The opposition and leftist critics of the University Education law had argued that it took away university autonomy and that the law would cause conflicts on campus, cutting into class time.
“This law has a lot of strengths and a lot of weaknesses… it deserves to be widely discussed,” Chavez said, adding that his rejection of it showed that “Venezuela has a democratic government, a government that listens… and a president that is …ready, when necessary, to rectify and call for debate and reflection.”
Chavez requested that the national assembly form a national commission to promote the discussion.
Highlights of the law included giving students equal votes to teachers in the election of university authorities, and establishing university councils that broadened how universities are run and administered.
The law upheld university autonomy as outlined in the constitution, but changed the legal interpretation of it.
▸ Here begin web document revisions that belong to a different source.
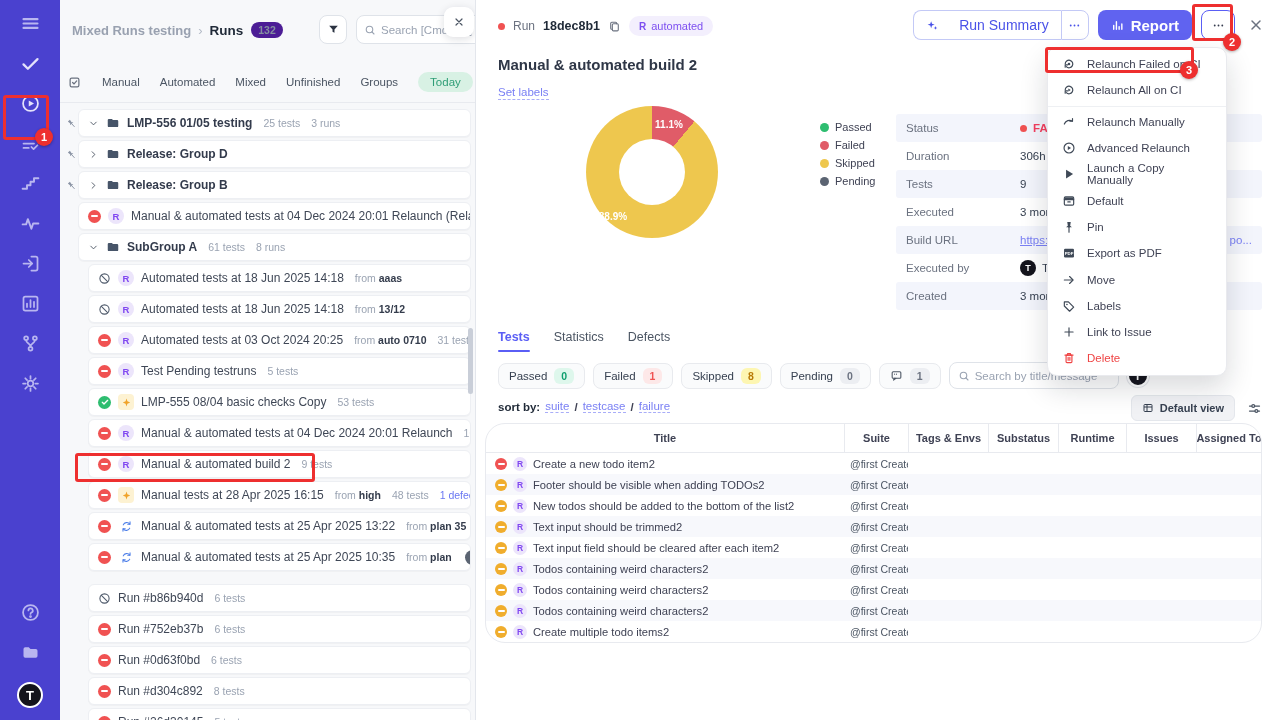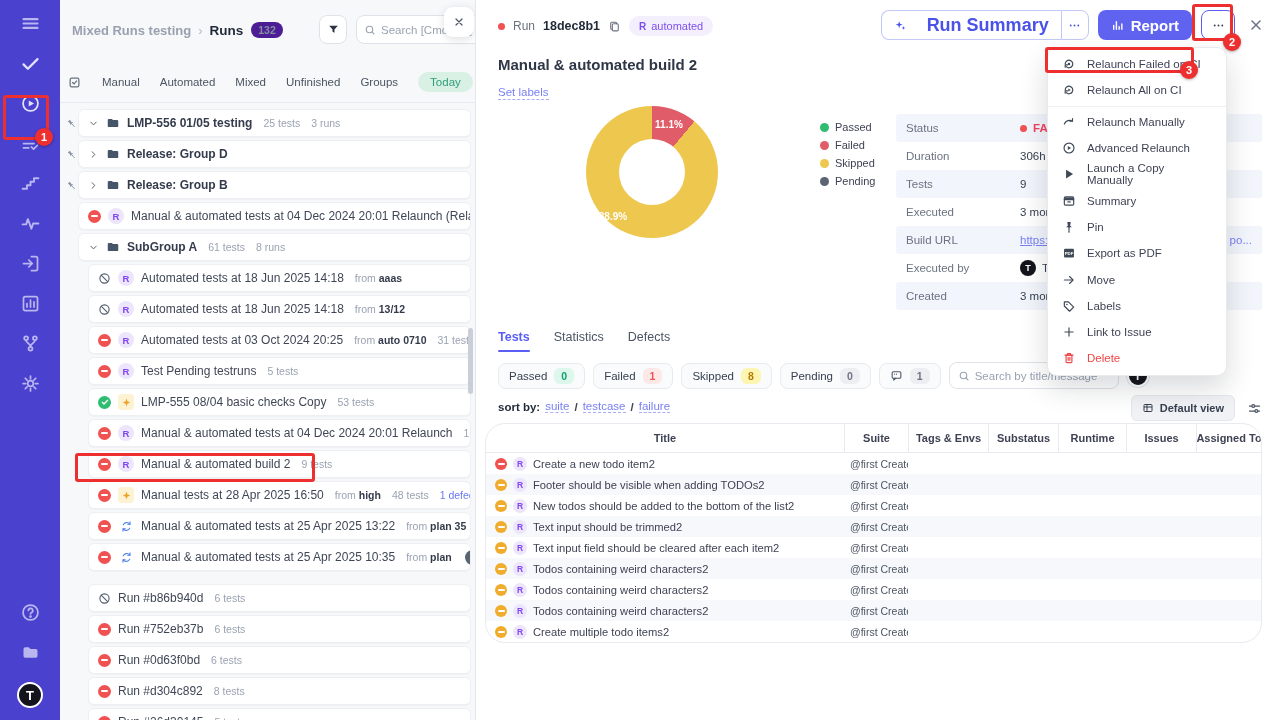"Run Summary" .rs-main { font-size: 18px -> 14px; font-weight: 700 -> 400 }
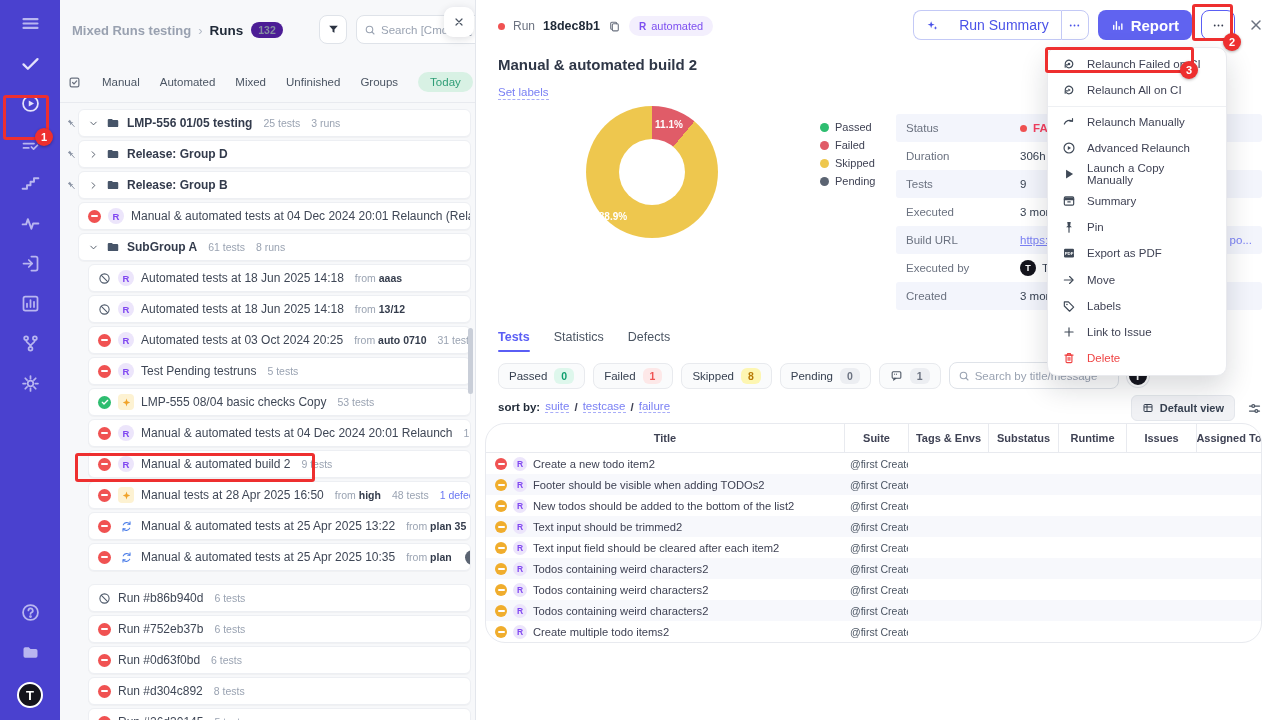"Summary" span { text: Summary -> Default }
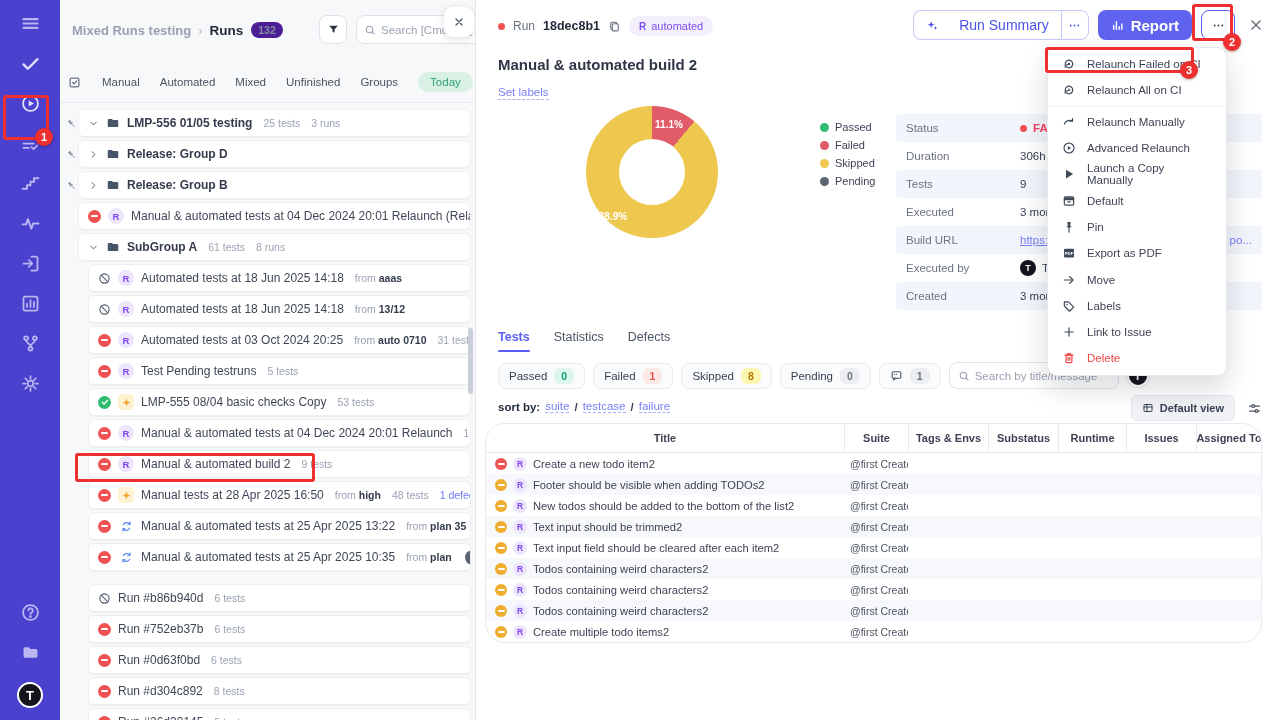"Manual tests at 28 Apr" span.rtitle { text: 16:50 -> 16:15 }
PSUV legislator Alberto Castelar explained that this meant “co-responsible autonomy, which means that university authorities can’t go and do as they please.”
After it was passed, the opposition marched in Caracas against the law, and a month before, students marched in favour of the law, pressuring the National Assembly to pass it.
Herrera said he supported the president’s decisions, “It’s not the first time the president of the Republic has rejected a law and returned it to the National Assembly. He did it with the Media Crime law, for example, and that simply shows that there is a dialogue between the National Assembly and the executive. It counters the lie that the assembly basically translates for the president. The [University Education Law] was vetoed because there were many criticisms from university lecturers, PSUV legislators, and the president listened to them”.